Filtering Normal Maps and Creating Multiple Surfaces

ID
TR-92-41
Authors
Alain Fournier
Publishing date
October 30, 1992
Length
14 pages
Abstract

"Bump" mapping is a variant of texture mapping where the texture information is used to alter the surface normal. Current techniques to pre-filter textures are all relying on the fact that the texture information can be linearly "factored out" of the shading equation, and therefore can be pre-averaged in some way. This is not the case with bump maps, and those techniques fail to filter them correctly. We propose here a technique to pre-filter bump maps by building a pyramid where each level stores distributions of normal vectors reconstructed from the distribution given by the underlying bump map. The distributions are represented as sums of a small number of Phong-like spreads of normal vectors.

The technique, besides allowing an effective and smooth transition between a bump map and a single surface description, gives rise to the concept of a multiple surface, where each point of the single surface is characterized by more than one normal vector. This allows the description of visually complex surfaces by a trivial modification of current local illumination models.

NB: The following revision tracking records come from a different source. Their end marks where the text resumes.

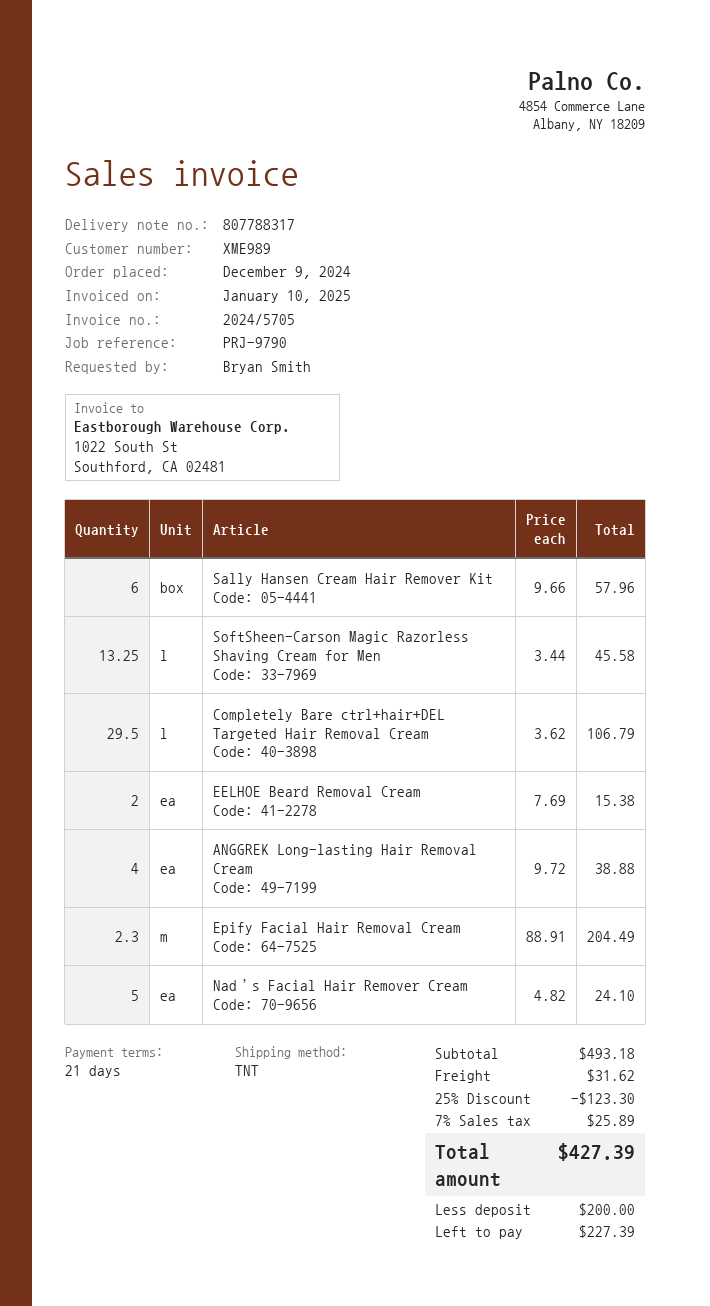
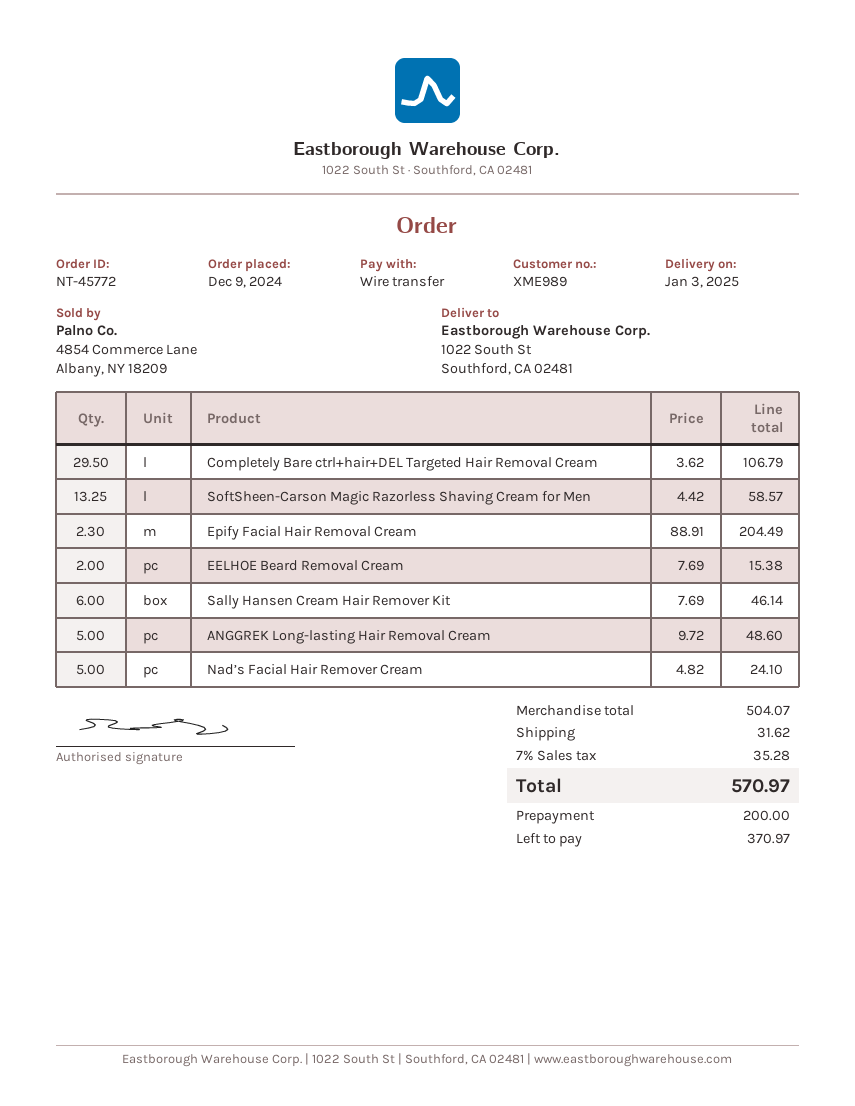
Sally Hansen Cream Hair Remover Kit: 6 x 9.66 = 57.96 -> 6 x 7.69 = 46.14
SoftSheen-Carson Magic Razorless Shaving Cream for Men: 13.25 x 3.44 = 45.58 -> 13.25 x 4.42 = 58.57
ANGGREK Long-lasting Hair Removal Cream: 4 x 9.72 = 38.88 -> 5 x 9.72 = 48.60
subtotal: 493.18 -> 504.07
discount: 25% = 123.30 -> none
tax: 7% = 25.89 -> 7% = 35.28
total: 427.39 -> 570.97
balance: 227.39 -> 370.97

When a surface has an underlying microstructure, masking and self-shadowing are important factors in its appearance. Along with the filtering of normals we include the filtering of the masking and self-shadowing information. This is accomplished by computing the limiting angles of visibility and their variance along the two texture axes for the reconstructed distribution of normals. These techniques allow the modeling of any surface whose microstructure we can model geometrically. This includes complex but familiar surfaces such as anisotropic surfaces, many woven cloth, and stochastic surfaces.